Schulkompromiss für NRW erledigt die schulpolitischen Planungen der Düsseldorfer CDU


„Der Versuch der Düsseldorfer CDU, ein eigenes Profilschulsystem zu entwickeln, ist unserer Ansicht durch den Schulkompromiss auf Landesebene gescheitert. Dort, wo Hauptschulen schwächeln oder Mangel an Realschulplätzen existiert, sollten auch in Düsseldorf Sekundarschulen, und zwar inklusiv, eingerichtet werden. Die Düsseldorfer Schulen sollten ermutigt werden sich zu Sekundarschulen zusammen zu schließen“, kommentiert der schulpolitische Sprecher der SPD-Ratsfraktion, Ratsherr Rudi Voller die Auswirkungen der Einigung auf die Düsseldorfer Schullandschaft.

Die SPD-Schulausschussfraktion begrüßt, dass der sogenannte Schulkompromiss für NRW den Schulen, SchülerInnen, LehrerInnen und Eltern 12 Jahre lang eine verlässliche schulpolitische Basis garantiert
und der Sekundarschule als modifizierte Gemeinschaftsschule Rechtssicherheit gibt. Darüber hinaus werden längeres gemeinsames Lernen in der Sekundarschule ermöglicht, das dreigliedrige Schulsystem nicht mehr in der Landesverfassung zementiert und Klassenstärken vermindert.
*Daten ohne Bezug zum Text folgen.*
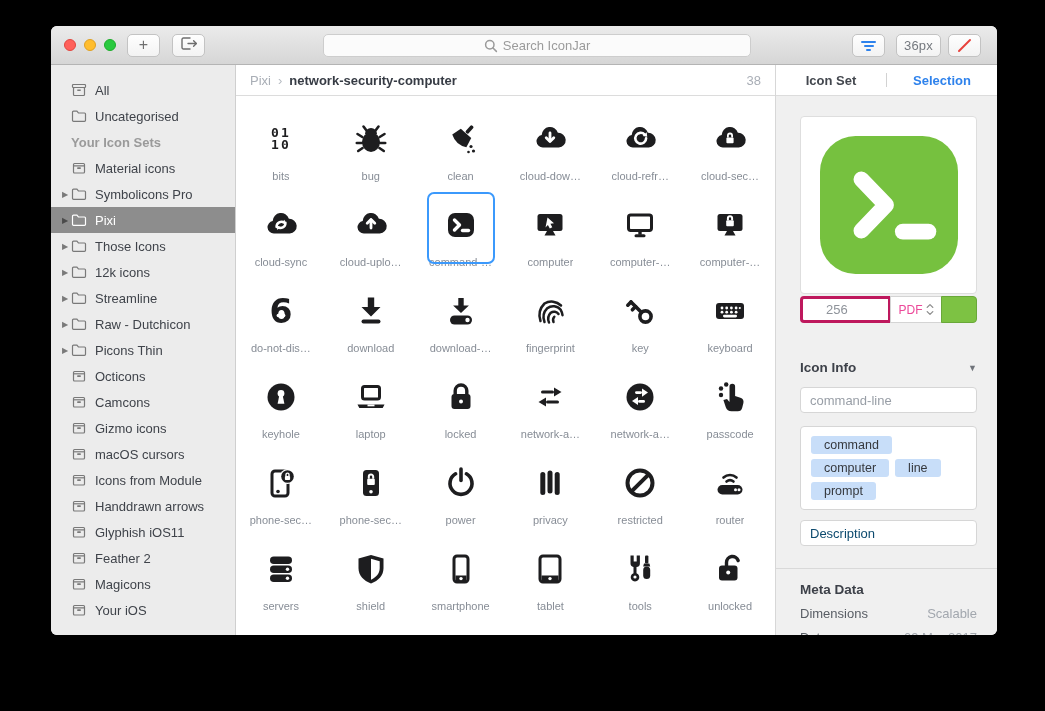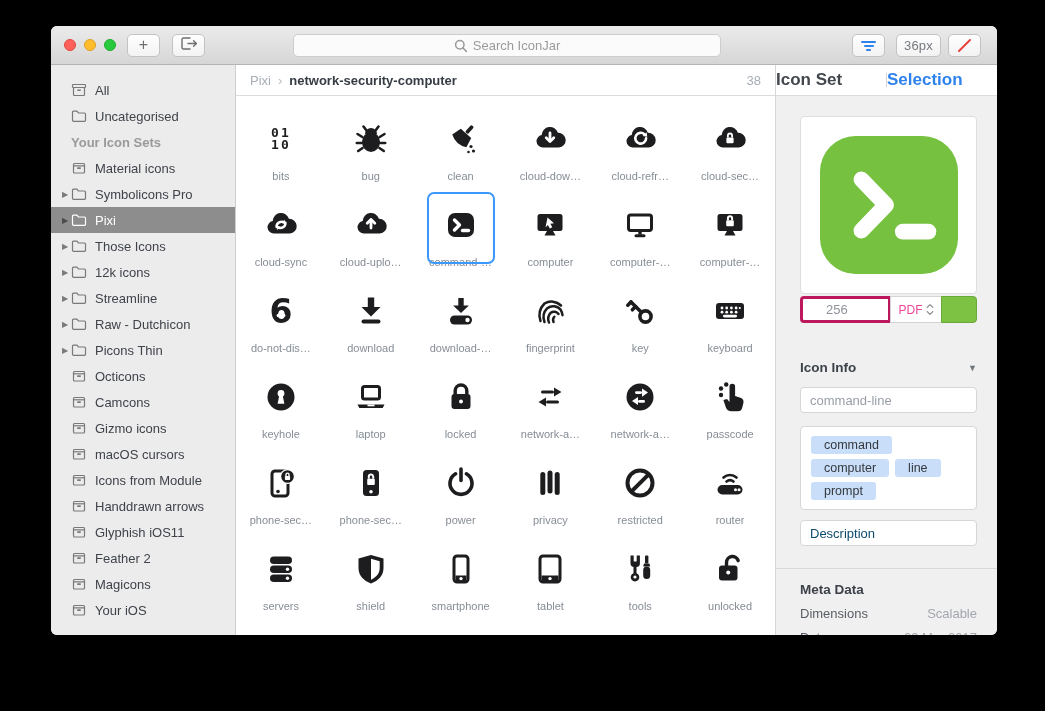--- a/index.html
+++ b/index.html
@@ -12,21 +12,21 @@
   .traffic{position:absolute;left:13px;top:13px;display:flex;gap:8px}
   .tl{width:12px;height:12px;border-radius:50%;display:inline-block;box-sizing:border-box}
   .tl.red{background:#ff605a;border:.5px solid #e2463f}
   .tl.yellow{background:#ffbd2e;border:.5px solid #dfa023}
   .tl.green{background:#29c93f;border:.5px solid #1dad2b}
   .tb-btn{position:absolute;top:8px;height:23px;box-sizing:border-box;border:1px solid #c3c3c3;border-radius:5px;
           background:linear-gradient(#fefefe,#f3f3f3);display:flex;align-items:center;justify-content:center;
           color:#6f6f6f;cursor:default}
   .tb-btn.plus{left:76px;width:33px;font-size:16px;font-weight:400;padding-bottom:1px}
   .tb-btn.export{left:121px;width:33px}
-  .searchfield{position:absolute;left:242px;top:8px;width:428px;height:23px;box-sizing:border-box;border:1px solid #cdcdcd;
+  .searchfield{position:absolute;left:272px;top:8px;width:428px;height:23px;box-sizing:border-box;border:1px solid #cdcdcd;
                border-radius:5px;background:#fbfbfb;display:flex;align-items:center;justify-content:center;gap:5px}
   .searchfield .ph{color:#9b9b9b;font-size:13px}
   .tb-btn.filter{left:801px;width:33px;flex-direction:column;gap:2px}
   .fline{height:2px;border-radius:1px;background:var(--accent-blue)}
   .fl1{width:15px}.fl2{width:10px}.fl3{width:5px}
   .tb-btn.size{left:845px;width:45px;font-size:13px;color:#75797f;letter-spacing:.2px}
   .tb-btn.colorbtn{left:897px;width:33px}
   
   .bodyrow{flex:1;display:flex;min-height:0}
   .sidebar{width:185px;box-sizing:border-box;background:#ececec;border-right:1px solid #cfcfcf;padding-top:12px;overflow:hidden}
@@ -49,21 +49,21 @@
   
   .grid{flex:1;display:grid;grid-template-columns:repeat(6,1fr);grid-auto-rows:86px;overflow:hidden}
   .cell{display:flex;flex-direction:column;align-items:center;padding-top:24px;position:relative;cursor:default}
   .cicon{width:38px;height:38px;display:flex;align-items:center;justify-content:center;color:#1d1d1f}
   .cicon svg{display:block}
   .clabel{margin-top:12px;font-size:11px;color:#878d96;max-width:80px;overflow:hidden;white-space:nowrap}
   .cell.selected::before{content:"";position:absolute;left:11px;right:11px;top:10px;bottom:4px;border:2.5px solid var(--sel-blue);border-radius:7px}
   .bits{font:800 13px/12px "DejaVu Sans Mono",monospace;letter-spacing:2px;color:#1d1d1f;}
   
   .tabbar{flex:0 0 30px;height:30px;background:#fff;border-bottom:1px solid #dcdcdc;display:flex;align-items:center}
-  .tab{flex:1;font-size:17px;font-weight:600;color:#43474e;cursor:default}
+  .tab{flex:1;text-align:center;font-size:13px;font-weight:600;color:#43474e;cursor:default}
   .tab.active{color:var(--accent-blue)}
   .tabdiv{width:1px;height:14px;background:#d2d2d2}
   .panelbody{flex:1;overflow:hidden;padding:0 20px 0 24px}
   .previewcard{margin-top:20px;height:176px;background:#fff;border:1px solid #dedede;border-radius:4px;
                display:flex;align-items:center;justify-content:center}
   .exportrow{margin-top:2px;display:flex;height:27px}
   .exp-size{flex:1;box-sizing:border-box;background:#fff;border:3px solid #be185d;border-radius:4px 0 0 4px;
             font-size:13px;color:#8e939a;display:flex;align-items:center;padding-left:23px}
   .exp-format{width:52px;box-sizing:border-box;background:#fff;border:1px solid #d4d4d4;margin-left:-1px;
               font-size:12px;color:#ec4899;display:flex;align-items:center;justify-content:center;gap:3px}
„Die Gesamtschulen, die durch den Schulkompromiss gestärkt werden, realisieren das sozialdemokratische Schulkonzept „Beste Bildung für alle“. Die Gesamtschulen setzen dieses Konzept am besten um. Deshalb und wegen der zahlreichen Ablehnungen von Gesamtschulbewerbungen halten wir eine weitere Gesamtschule für Düsseldorf, vorzugsweise im Norden der Stadt, nach wie vor für dringend erforderlich,“ so Rudi Voller abschließend.